Elana Beiser tarafından hazırlanan Gazetecileri Koruma Komitesi (CPJ) özel raporuna göre, Türkiye gazetecileri tutuklama konusunda birinciliğini 2018 yılında da korudu.
CPJ raporunda Türkiye’yi Çin ve Mısır izliyor. Dünya genelinde 251 gazeteci tutukluyken Türkiye’de 68 gazeteci tutuklu. Bu rakamın içine Gün Matbaası’nda tutuklanan 13 emekçi dahil değil. 13 matbaa çalışanı Özgürlükçü Demokrasi gazetesine yönelik baskında gözaltına alınıp tutuklanmıştı.
CPJ raporunda Türkiye’deki basına yönelik baskılar şu ifadelerle yer aldı:
“Türkiye Cumhurbaşkanı Recep Tayyip Erdoğan'ın Suudi Arabistan’ın Khashoggi cinayetinden ötürü en sert eleştirmeni olmasına rağmen, hükümeti gezegendeki herkesten daha çok gazeteciyi hapse atmaya devam etti. CPJ, Türkiye'deki çalışmalarından dolayı hapis cezasına çarptırılmamış en az 68 gazeteciyi buldu. Üçüncü yıl boyunca, Türkiye'de hapsedilen her gazeteci, devlet karşıtı suçlamalarla karşı karşıya.”

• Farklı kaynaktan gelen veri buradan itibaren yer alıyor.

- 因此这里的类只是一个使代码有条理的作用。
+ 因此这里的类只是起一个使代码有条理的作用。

Hapsedilenler dışında dünyada onlarca gazeteci “kayıp”
CPJ, raporunda sadece resmi olarak hapiste olan gazetecilere yer verdi. Raporda bu durum şöyle ifade edildi:
“Hapishane sayımı sadece devlet gözetimindeki gazetecilere yönelik olup, devlet dışı aktörler tarafından ortadan kaybolan veya esir tutulanları içermez. (Bu davalar - Houthi isyancılarının savaşta Yemen'deki isyancıları ve Ukrayna'nın doğusundaki Rus yanlıları tarafından tutulan Ukraynalı bir gazeteci tarafından tutulan birkaç gazeteci dahil olmak üzere) ‘kayıp’ veya ‘kaçırılmış’ olarak sınıflandırıldı. CPJ onlarca gazetecinin kayıp olduğunu tahmin ediyor ya da Yemen, Suriye, Irak ve Libya'daki çatışmalar arasında Orta Doğu ve Kuzey Afrika'da kaçırıldı.

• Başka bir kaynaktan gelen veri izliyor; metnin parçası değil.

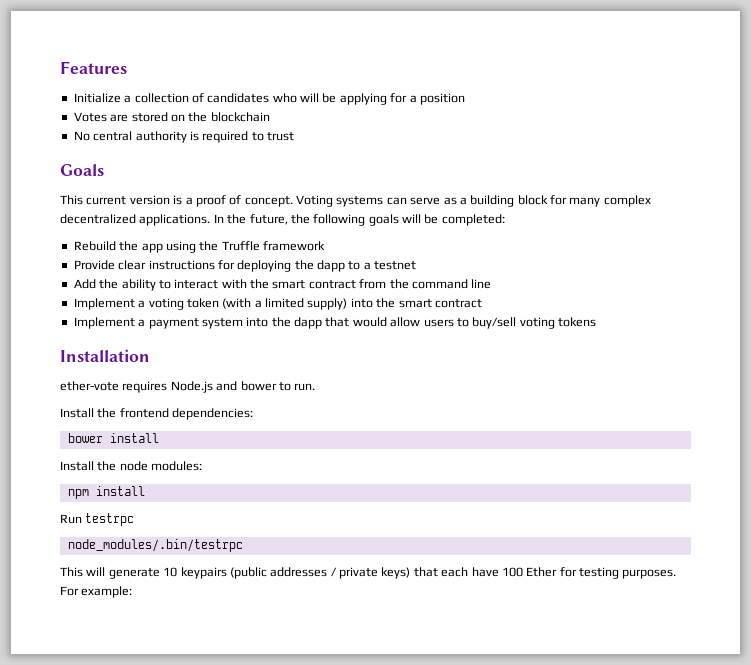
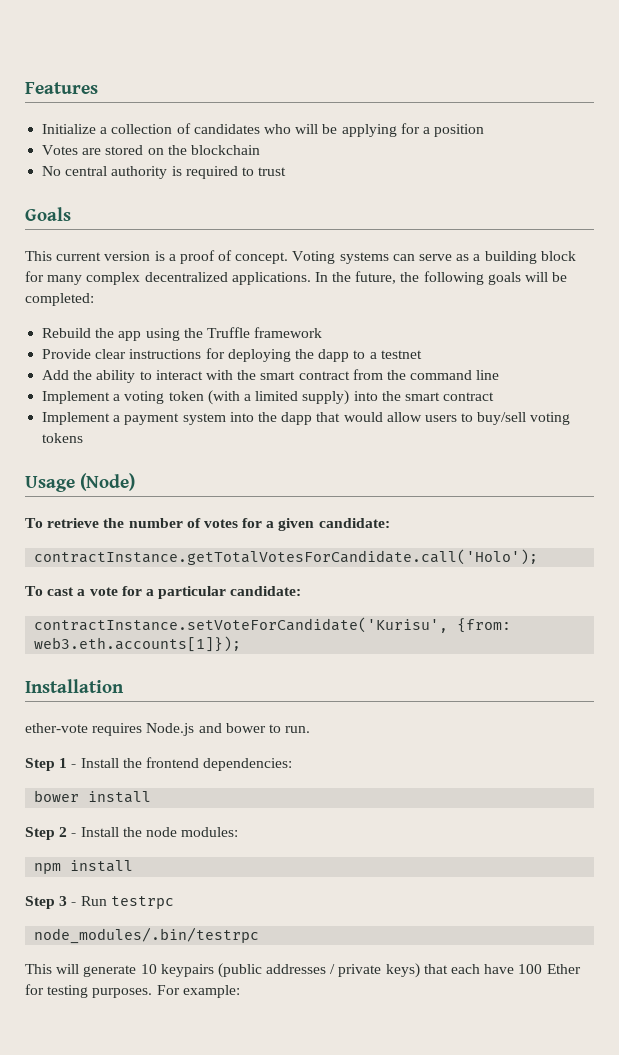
+ Usage (Node)
+ To retrieve the number of votes for a given candidate:
+ contractInstance.getTotalVotesForCandidate.call('Holo');
+ To cast a vote for a particular candidate:
+ contractInstance.setVoteForCandidate('Kurisu', {from: web3.eth.accounts[1]});
- Install the frontend dependencies:
+ Step 1 - Install the frontend dependencies:
- Install the node modules:
+ Step 2 - Install the node modules:
- Run testrpc
+ Step 3 - Run testrpc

CPJ gazetecileri, basım, fotoğraf, radyo, televizyon ve internet dahil olmak üzere herhangi bir medyada yer alan haberleri veya kamu işlerini yorumlayan kişiler olarak tanımlamaktadır. Yıllık hapishane sayımında, CPJ yalnızca, çalışmalarıyla ilgili olarak hapsedilen teyit eden gazetecileri kapsamaktadır.”